If that is what i did a little while ago then you get 5*pi/6 again. That *is* a solution though.

But i may have found the analytical approach. It comes after converting the equation into a quadratic in cos(x), and then that can be solved for y (where y=cos(x)) and then the solution is x=acos(y).
It's a little involved so i will go over it again before posting. I got a number close to pi/3 but pi/3 isnt exact anyway.
Anyone else may want to try this too and see what they get.

I see what happened, i started from an assumed solution so that idea doesnt work.
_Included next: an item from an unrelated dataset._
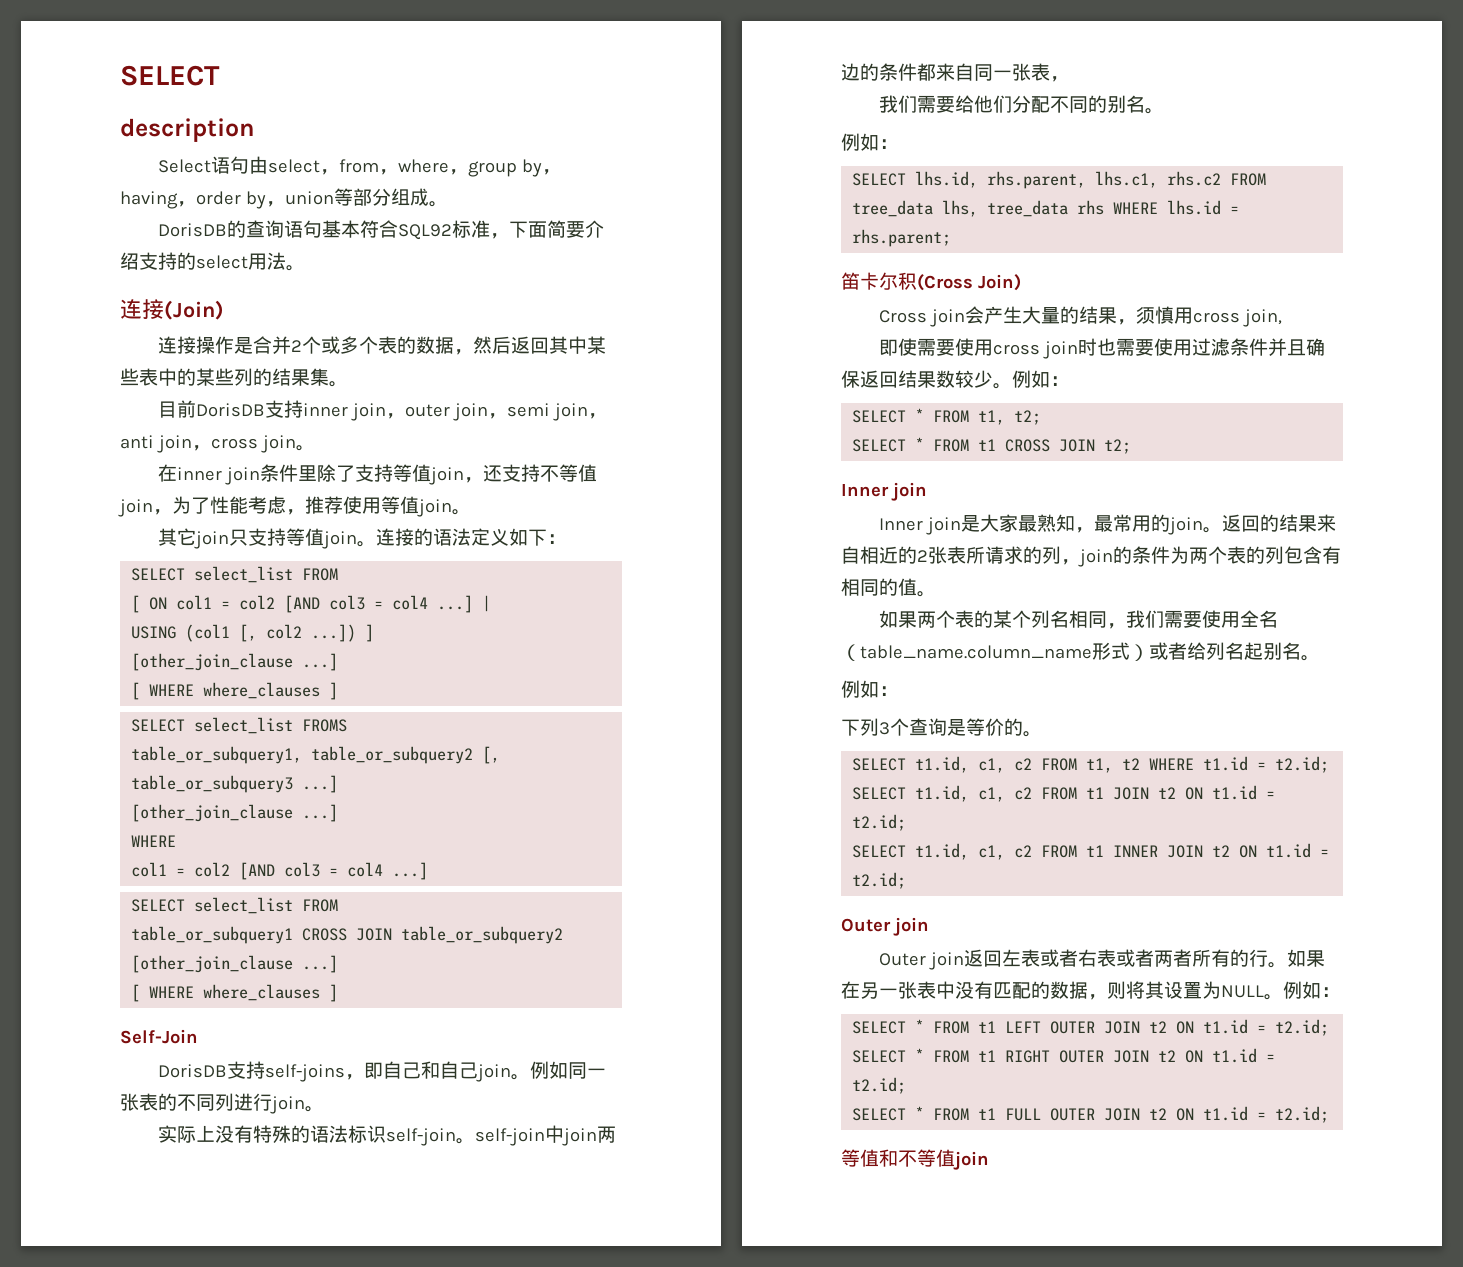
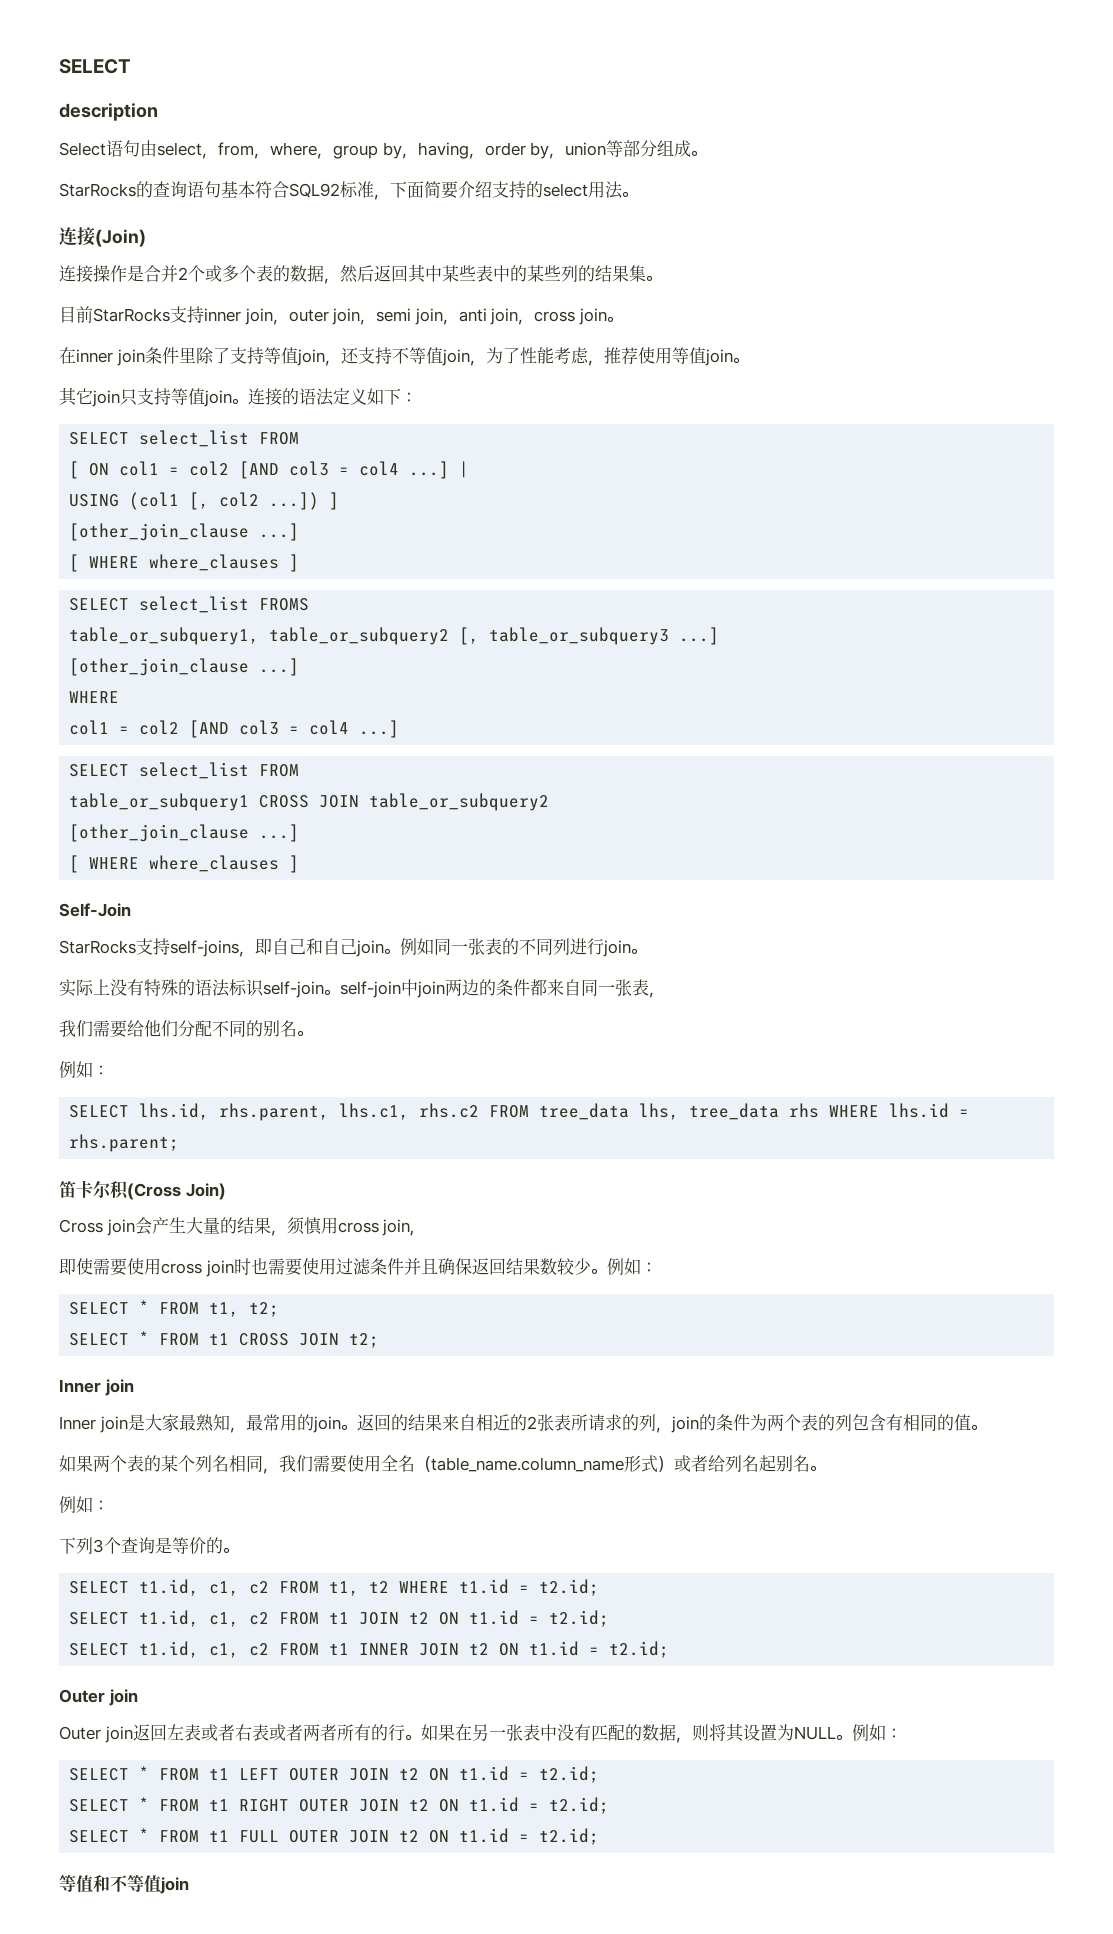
[158,223,228,237] DorisDB -> [59,183,136,197] StarRocks
[196,403,266,417] DorisDB -> [93,308,170,322] StarRocks
[158,1064,228,1078] DorisDB -> [59,940,136,954] StarRocks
So scratch that, but next idea would be to try to turn it into a conic in x and either cos(x) or sin(x), then rotate, then solve for x.
Note: doesnt work either.

Last edited: Dec 2, 2015
19. ### MrAl Distinguished Member

Jun 17, 2014
2,553
515
Hello again,

After trying a few methods like that, none of them work out probably because of that lone 'x' that multiples the sine function like x*sin(x). That's hard to deal with when there are other terms too. I dont know of a method that will transform this into a solvable equation, but there could be one somewhere that we are overlooking.
If it were not for that 'x' multiplier this would be more easily solvable. Without that 'x' it can be transformed into a quadratic as mentioned earlier.
BTW the attempt to transform into a conic resulted in a non conic with at least one offending term: x^2*y^2 and no way to reduce that to just x*y.

20. ### WBahn Moderator

Mar 31, 2012
18,085
4,917
I'm pretty sure that the equation is non-analytic, precisely because of that x·sin(x) term. I'm also pretty sure that the fact that the equation was carefully crafted such that one of the solutions effectively removes the offending term does not change the fact that the equation as a whole is non-analytic.